Simon gazed at the map as if instead of its green ink he were seeing the lush rain jungle itself. Even though he was far more familiar with such stories than most men, he felt the tug of romance in it as appreciatively as the most frustrated slave to a stock market report. There could have been no higher tribute to the cunning with which Mr. Nestor had blended its ingredients.

“I’m going to enjoy this trip,” he said.

“Would you want to go along?”

She asked the question for necessary information, but he stared at her almost indignantly.

“Do I look like a guy who’d miss anything like that?”

“No-quite the contrary. That’s one thing that bothers me. You’ve got that daredevil look. So I’ll have to make a condition. You’ve got to promise me you won’t try to go beyond that third fork on the river. You’re not an Indian, like Loro, and you couldn’t pretend to be. I don’t want your head cut off and shrunk and dried. I wouldn’t want anything at that price. Promise you won’t try to go all the way-or it’s no deal.”

It was a classic touch. She acknowledged and openly hero-worshipped every valiant quality and impulse that a man would like to be credited with, and in the next breath she absolved him of any uncomfortable risk of having to live up to them, and prettily made it a command. Nobody but the Saint would have been so sincerely ungrateful;
“You’re the boss,” he said curtly, for there was no doubt that she meant it. “But we go as far as dam-yanquis can. Right?”

“Right.”

“Okeh. But how are you going to explain this to Pappy?”

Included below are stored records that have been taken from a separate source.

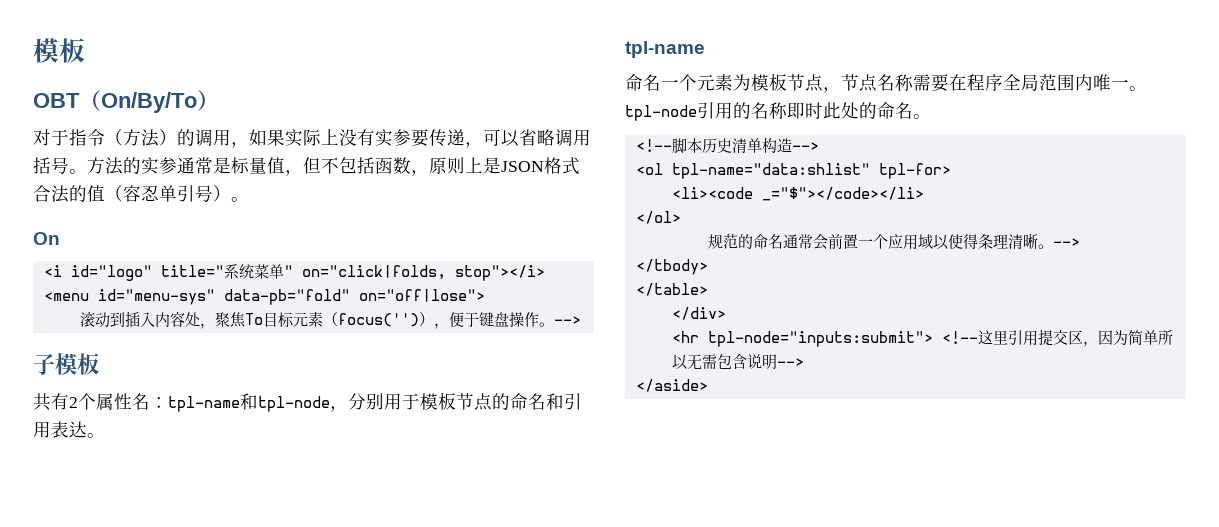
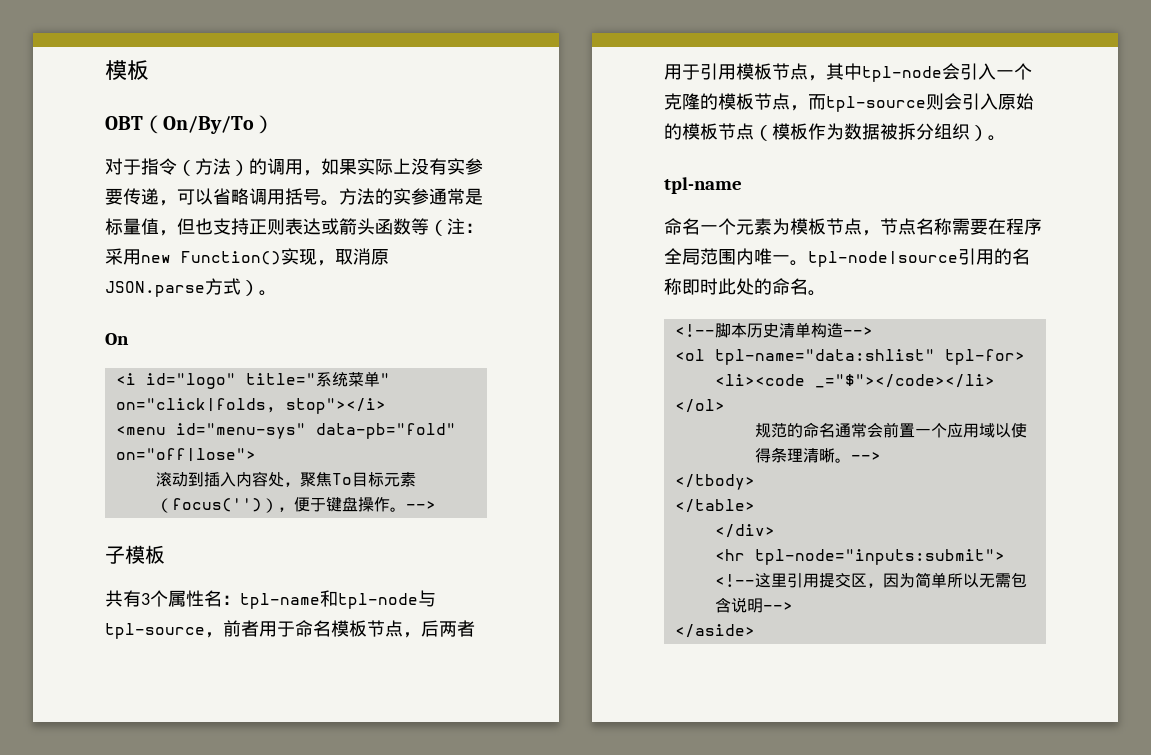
- 方法的实参通常是标量值，但不包括函数，原则上是JSON格式合法的值（容忍单引号）。
+ 方法的实参通常是标量值，但也支持正则表达或箭头函数等（注：采用new Function()实现，取消原JSON.parse方式）。
- 共有2个属性名：tpl-name和tpl-node，分别用于模板节点的命名和引用表达。
+ 共有3个属性名：tpl-name和tpl-node与tpl-source，前者用于命名模板节点，后两者用于引用模板节点，其中tpl-node会引入一个克隆的模板节点，而tpl-source则会引入原始的模板节点（模板作为数据被拆分组织）。
- 命名一个元素为模板节点，节点名称需要在程序全局范围内唯一。tpl-node引用的名称即时此处的命名。
+ 命名一个元素为模板节点，节点名称需要在程序全局范围内唯一。tpl-node|source引用的名称即时此处的命名。

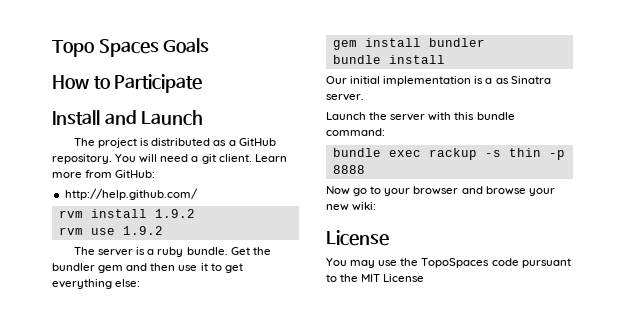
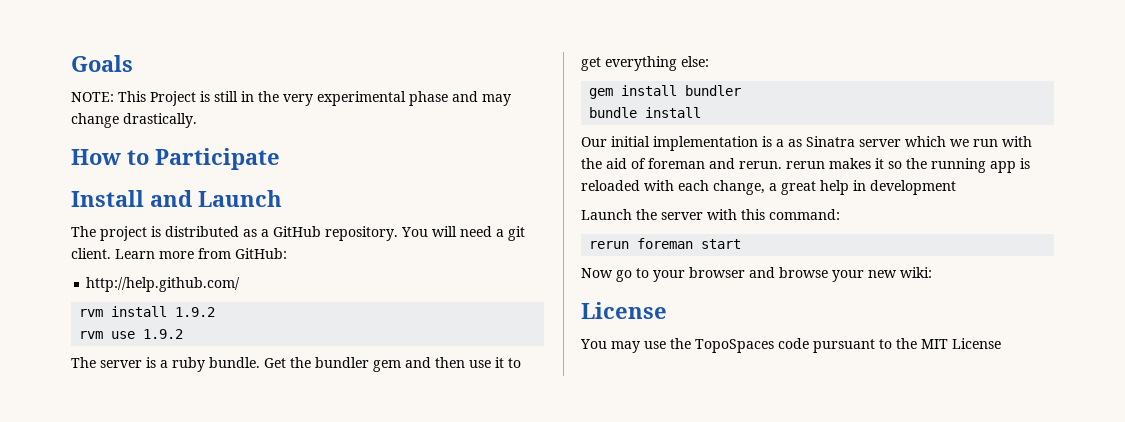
- Topo Spaces Goals
+ Goals
+ NOTE: This Project is still in the very experimental phase and may change drastically.
- Our initial implementation is a as Sinatra server.
+ Our initial implementation is a as Sinatra server which we run with the aid of foreman and rerun. rerun makes it so the running app is reloaded with each change, a great help in development
- Launch the server with this bundle command:
+ Launch the server with this command:
- bundle exec rackup -s thin -p 8888
+ rerun foreman start

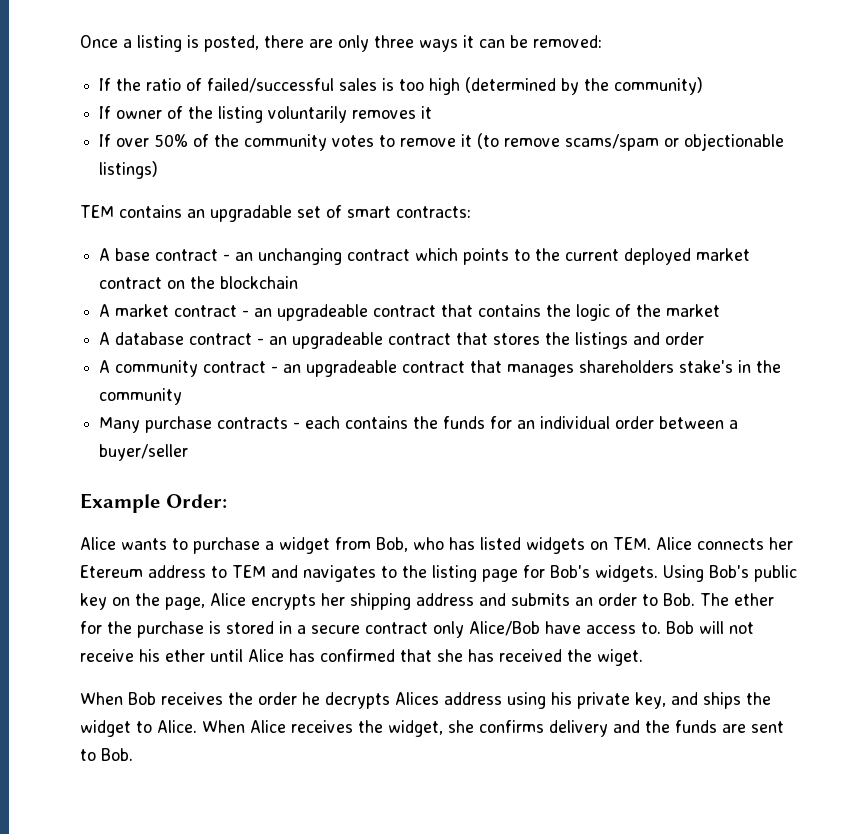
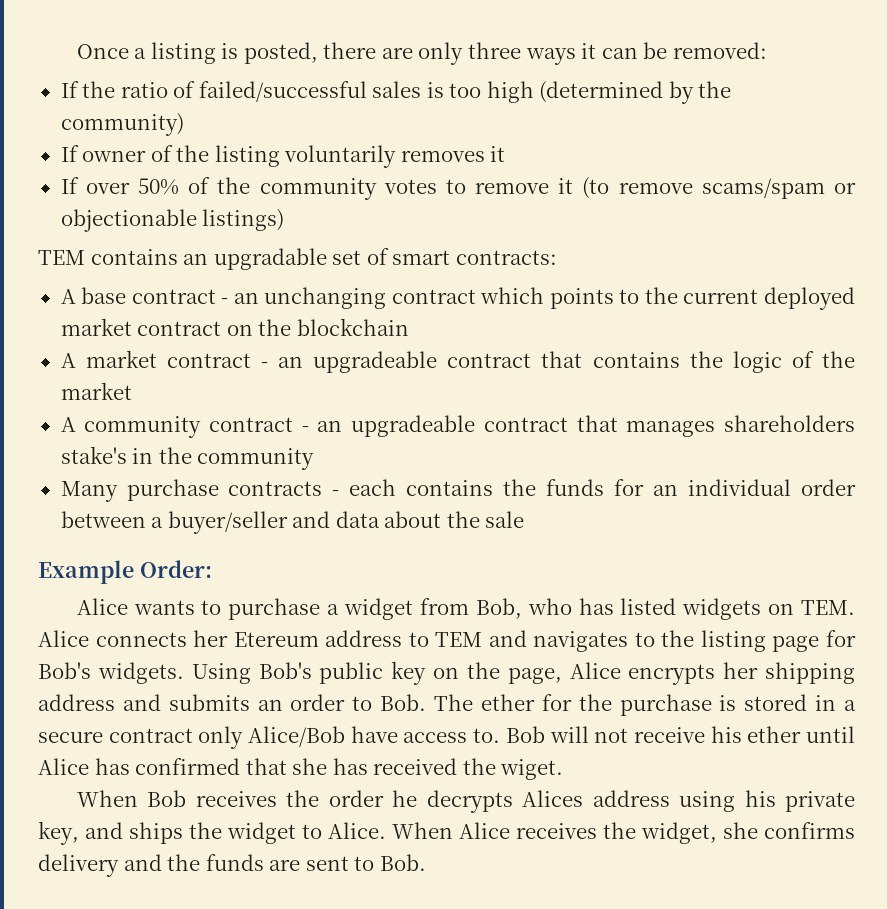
- A database contract - an upgradeable contract that stores the listings and order
- Many purchase contracts - each contains the funds for an individual order between a buyer/seller
+ Many purchase contracts - each contains the funds for an individual order between a buyer/seller and data about the sale

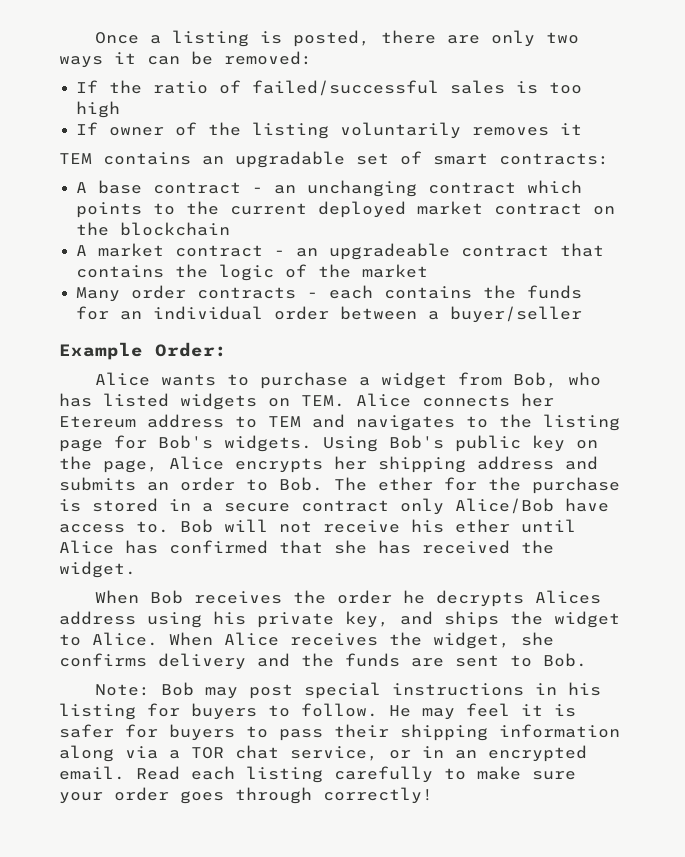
- Once a listing is posted, there are only three ways it can be removed:
+ Once a listing is posted, there are only two ways it can be removed:
- If the ratio of failed/successful sales is too high (determined by the community)
+ If the ratio of failed/successful sales is too high
- If over 50% of the community votes to remove it (to remove scams/spam or objectionable listings)
- A community contract - an upgradeable contract that manages shareholders stake's in the community
- Many purchase contracts - each contains the funds for an individual order between a buyer/seller and data about the sale
+ Many order contracts - each contains the funds for an individual order between a buyer/seller
- Bob will not receive his ether until Alice has confirmed that she has received the wiget.
+ Bob will not receive his ether until Alice has confirmed that she has received the widget.
+ Note: Bob may post special instructions in his listing for buyers to follow. He may feel it is safer for buyers to pass their shipping information along via a TOR chat service, or in an encrypted email. Read each listing carefully to make sure your order goes through correctly!

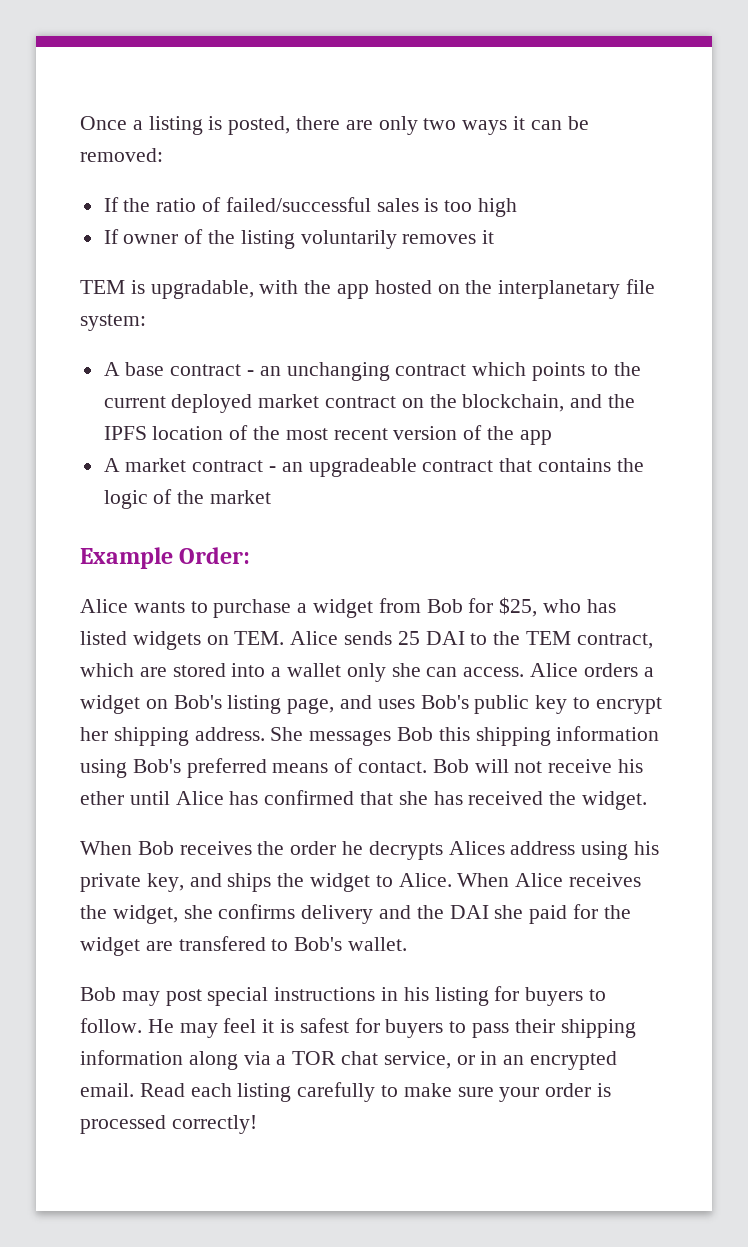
- TEM contains an upgradable set of smart contracts:
+ TEM is upgradable, with the app hosted on the interplanetary file system:
- A base contract - an unchanging contract which points to the current deployed market contract on the blockchain
+ A base contract - an unchanging contract which points to the current deployed market contract on the blockchain, and the IPFS location of the most recent version of the app
- Many order contracts - each contains the funds for an individual order between a buyer/seller
- Alice wants to purchase a widget from Bob, who has listed widgets on TEM. Alice connects her Etereum address to TEM and navigates to the listing page for Bob's widgets. Using Bob's public key on the page, Alice encrypts her shipping address and submits an order to Bob. The ether for the purchase is stored in a secure contract only Alice/Bob have access to.
+ Alice wants to purchase a widget from Bob for $25, who has listed widgets on TEM. Alice sends 25 DAI to the TEM contract, which are stored into a wallet only she can access. Alice orders a widget on Bob's listing page, and uses Bob's public key to encrypt her shipping address. She messages Bob this shipping information using Bob's preferred means of contact.
- When Alice receives the widget, she confirms delivery and the funds are sent to Bob.
- Note: Bob may post special instructions in his listing for buyers to follow.
+ When Alice receives the widget, she confirms delivery and the DAI she paid for the widget are transfered to Bob's wallet.
+ Bob may post special instructions in his listing for buyers to follow.
- He may feel it is safer for buyers to pass their shipping information along via a TOR chat service, or in an encrypted email.
+ He may feel it is safest for buyers to pass their shipping information along via a TOR chat service, or in an encrypted email.
- Read each listing carefully to make sure your order goes through correctly!
+ Read each listing carefully to make sure your order is processed correctly!

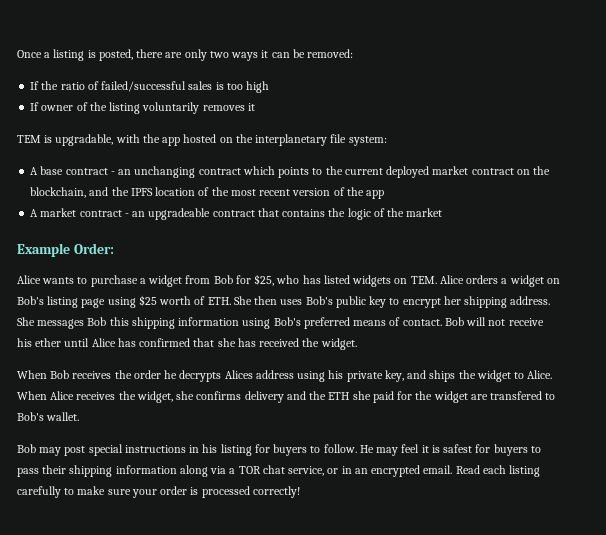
- Alice wants to purchase a widget from Bob for $25, who has listed widgets on TEM. Alice sends 25 DAI to the TEM contract, which are stored into a wallet only she can access. Alice orders a widget on Bob's listing page, and uses Bob's public key to encrypt her shipping address.
+ Alice wants to purchase a widget from Bob for $25, who has listed widgets on TEM. Alice orders a widget on Bob's listing page using $25 worth of ETH. She then uses Bob's public key to encrypt her shipping address.
- When Alice receives the widget, she confirms delivery and the DAI she paid for the widget are transfered to Bob's wallet.
+ When Alice receives the widget, she confirms delivery and the ETH she paid for the widget are transfered to Bob's wallet.

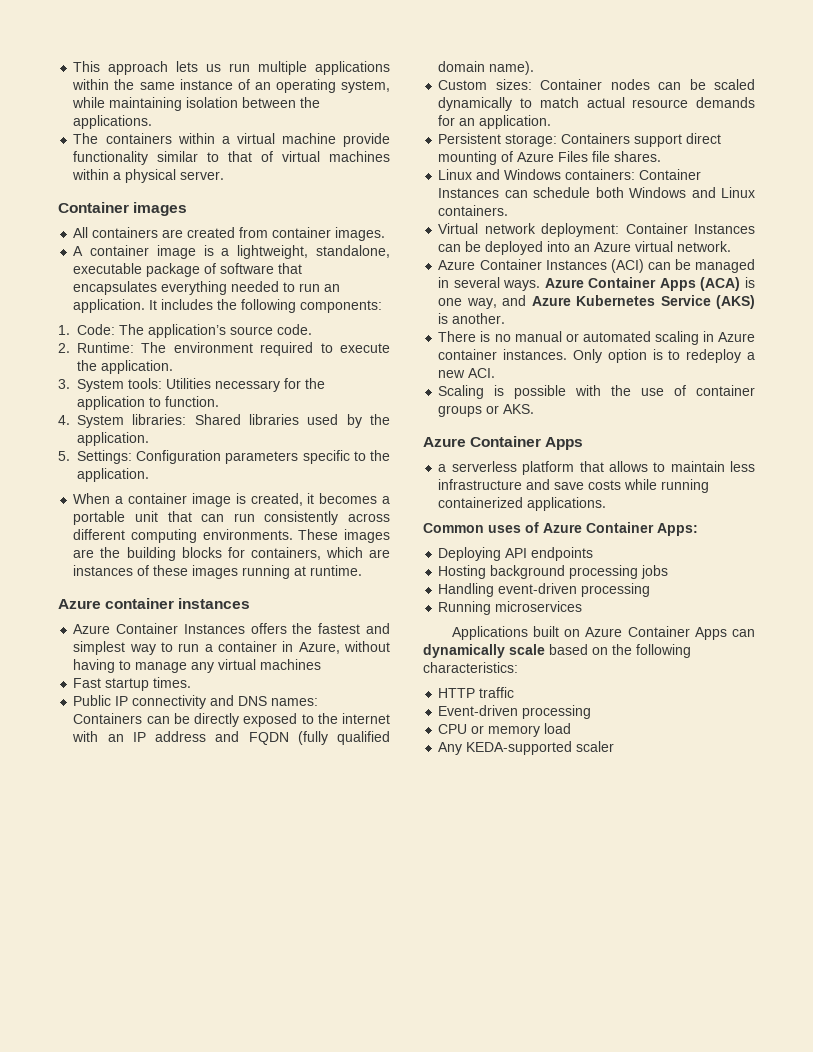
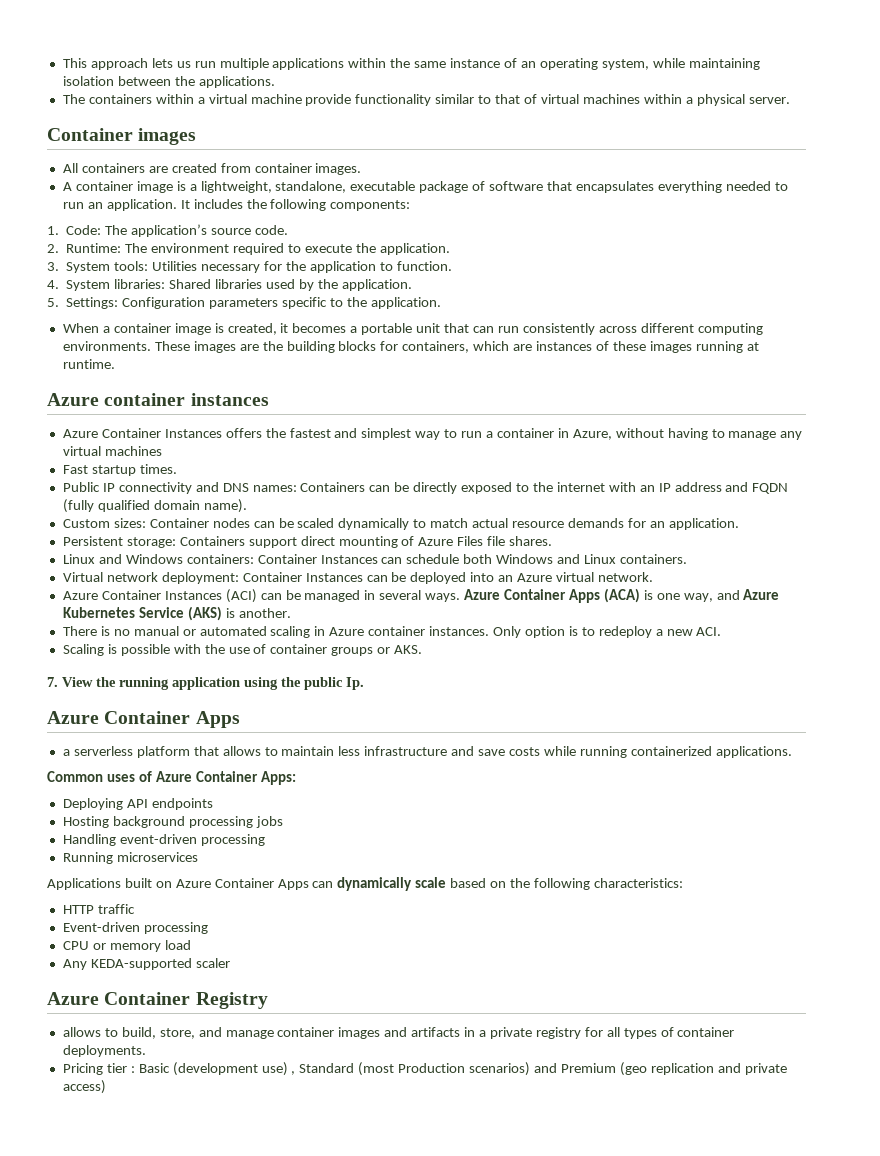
+ 7. View the running application using the public Ip.
+ Azure Container Registry
+ allows to build, store, and manage container images and artifacts in a private registry for all types of container deployments.
+ Pricing tier : Basic (development use) , Standard (most Production scenarios) and Premium (geo replication and private access)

“You know, we’ve got reservations to fly back tomorrow night. This has all been so sudden… . The only thing I can think of is that I’ll have to make some excuse and let him go alone. But what excuse is there? I can’t pretend to be sick, or he’d never go.” She was suddenly almost panic-stricken, groping desperately for an answer. “I’ve told him before about wishing I could be a traveling secretary. Could I tell him that you’ve offered me a job? Would you mind if I did that?”

Simon laughed.

“If it’s as easy as that, consider yourself hired.”

She clung to his arm impulsively for a moment.

“If Loro can do what he says he can, I wouldn’t hold you to it.”

“I might like being held,” he said. “But we’ll have plenty of time to talk about that. If your father goes for it. I’ll just have to keep my fingers crossed, because I won’t even be able to help you sell it.”

“Why?”

“I have to go over to Cristóbal first thing in the morning. I’ve got an old friend in the Navy who’s stationed on that side, and he’s promised to show me some sensational tarpon fishing on the Chagres River. He can only get two days off, so I’ll be back on Friday. If I find you’ve checked out, I’ll know it was just one of those things.”

“I’ll be here, I promise,” she said. “And by then Loro should have lined up those guns.”

When he left her at her hotel several hours later (Professor Nestor did not make his residential headquarters at El Panama, both for reasons of economy and because it would have been grossly out of character) she kissed him good night, not alarmingly, but with a spontaneous warmth which suggested that her full gratitude would be more than perfunctorily enjoyable.

The Professor was sitting up in bed, wearing a suit of gaudy pajamas and reading a luridly-jacketed paperback.

“We’re cooking, Pappy,” she said. “Everything went just like the script. Even better-he’s going away for a couple of days’ fishing, so there won’t be any problem about seeing you off.”

“Splendid,” said the Professor. “But I’d better go up to Santa Clara as usual until after he’s left, so there’ll be no chance of accidentally running into him.”

Santa Clara is a seaside resort on the Pacific coast which is supported mainly by Service personnel and Canal employees, and the average tourist is unlikely even to hear of it, let alone visit it. The Professor had found it a convenient and pleasant place to lie low in when he was supposed to have flown back to the States.

“This’ll be one of the long jobs,” Alice said. “He’s determined to go up the river himself as far as I’ll let him. That means I’ll have to get my hands all fishy and my shoulder sore from that blasted shotgun, and pretend I like it.”